Op 23 november 2022 was ik belast met het onderzoek naar de aangeleverde Camerabeelden van de [adres] te Emmen. Op 29 oktober 2022 is er brand gesticht onder de auto van aangeefster [slachtoffer 1] .

Op de camerabeelden zag ik het navolgende; Op 29 oktober 2022 om 03:11:48 uur liepen er twee personen door een steegje langs de voorzijde van de woning aan de [adres] . De personen komen uit de richting van de [straatnaam] en lopen in de richting van de [adres] . De voorste persoon had een jas aan en een capuchon op. De persoon houdt in zijn rechterhand een voorwerp vast. Het voorwerp heeft de vorm van een ronde bal. Vlak achter de eerste persoon loopt een tweede persoon.
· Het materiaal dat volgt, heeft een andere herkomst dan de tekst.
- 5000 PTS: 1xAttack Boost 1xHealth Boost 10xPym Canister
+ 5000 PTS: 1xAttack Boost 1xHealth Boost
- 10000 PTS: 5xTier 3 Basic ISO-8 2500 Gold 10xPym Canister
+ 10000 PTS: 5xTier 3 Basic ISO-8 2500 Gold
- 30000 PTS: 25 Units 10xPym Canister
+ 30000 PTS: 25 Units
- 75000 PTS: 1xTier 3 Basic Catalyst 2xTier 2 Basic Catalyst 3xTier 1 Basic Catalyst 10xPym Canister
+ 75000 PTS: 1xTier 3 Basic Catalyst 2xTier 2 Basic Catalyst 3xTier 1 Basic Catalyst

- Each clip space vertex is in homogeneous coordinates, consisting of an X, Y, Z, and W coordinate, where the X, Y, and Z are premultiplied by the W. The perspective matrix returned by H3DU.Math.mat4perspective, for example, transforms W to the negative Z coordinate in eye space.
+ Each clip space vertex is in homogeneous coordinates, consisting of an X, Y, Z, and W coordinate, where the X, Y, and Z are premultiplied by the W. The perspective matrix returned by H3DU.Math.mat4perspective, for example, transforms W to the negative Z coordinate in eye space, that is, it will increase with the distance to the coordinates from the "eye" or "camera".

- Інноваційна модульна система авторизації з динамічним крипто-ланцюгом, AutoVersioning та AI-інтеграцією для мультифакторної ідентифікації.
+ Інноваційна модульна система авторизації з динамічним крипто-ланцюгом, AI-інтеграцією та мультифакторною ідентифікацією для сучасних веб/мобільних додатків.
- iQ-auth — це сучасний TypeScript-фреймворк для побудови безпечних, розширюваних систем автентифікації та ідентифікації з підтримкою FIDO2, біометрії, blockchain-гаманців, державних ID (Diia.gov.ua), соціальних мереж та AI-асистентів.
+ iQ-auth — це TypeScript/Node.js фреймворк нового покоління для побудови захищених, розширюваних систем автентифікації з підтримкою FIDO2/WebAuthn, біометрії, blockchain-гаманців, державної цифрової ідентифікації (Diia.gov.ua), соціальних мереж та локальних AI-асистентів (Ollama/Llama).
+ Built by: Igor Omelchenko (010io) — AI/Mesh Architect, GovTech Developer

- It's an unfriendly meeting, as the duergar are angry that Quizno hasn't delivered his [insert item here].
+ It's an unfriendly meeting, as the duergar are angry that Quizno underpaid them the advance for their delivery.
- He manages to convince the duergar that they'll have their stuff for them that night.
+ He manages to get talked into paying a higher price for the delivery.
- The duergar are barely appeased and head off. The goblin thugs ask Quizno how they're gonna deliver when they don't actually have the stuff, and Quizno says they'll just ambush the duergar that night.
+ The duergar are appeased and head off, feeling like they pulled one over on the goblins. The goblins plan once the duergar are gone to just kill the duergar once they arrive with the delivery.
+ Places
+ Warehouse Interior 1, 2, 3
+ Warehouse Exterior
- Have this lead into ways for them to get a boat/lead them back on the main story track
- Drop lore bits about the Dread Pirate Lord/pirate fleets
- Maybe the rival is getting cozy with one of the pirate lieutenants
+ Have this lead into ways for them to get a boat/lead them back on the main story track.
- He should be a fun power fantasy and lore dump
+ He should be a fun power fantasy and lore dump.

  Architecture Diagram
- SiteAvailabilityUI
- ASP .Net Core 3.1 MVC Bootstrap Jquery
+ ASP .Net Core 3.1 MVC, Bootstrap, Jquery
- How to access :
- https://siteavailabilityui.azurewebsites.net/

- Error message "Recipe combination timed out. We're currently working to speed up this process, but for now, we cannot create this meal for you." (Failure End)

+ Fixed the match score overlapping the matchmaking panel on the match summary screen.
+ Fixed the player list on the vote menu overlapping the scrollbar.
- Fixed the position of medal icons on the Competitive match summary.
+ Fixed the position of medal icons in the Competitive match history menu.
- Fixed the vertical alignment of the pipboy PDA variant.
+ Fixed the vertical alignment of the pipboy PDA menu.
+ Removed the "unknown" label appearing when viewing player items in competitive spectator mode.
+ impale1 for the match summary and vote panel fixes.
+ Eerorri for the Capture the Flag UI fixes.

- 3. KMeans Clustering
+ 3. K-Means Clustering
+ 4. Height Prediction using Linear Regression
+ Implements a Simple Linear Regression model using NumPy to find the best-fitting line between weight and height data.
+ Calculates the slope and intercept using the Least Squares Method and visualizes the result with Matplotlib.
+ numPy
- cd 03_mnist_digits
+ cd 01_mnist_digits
Deze tweede persoon heeft ook een jas aan een capuchon op zijn hoofd. Om 03:12:46 uur komt er een persoon rennend in beeld. Deze persoon is komende vanaf de [adres] en gaat in de richting van de [straatnaam] . Direct achter de eerste persoon rent een tweede persoon aan. Net als de eerste persoon heeft deze een capuchon op. Om 03:12:48 uur is een felle korte lichtflits te zien. Direct volgt hierop een harde knal.

4 seconden later, om 03:12:52 uur is een hele felle lichtflits te zien en klinkt er een oorverdovende knal.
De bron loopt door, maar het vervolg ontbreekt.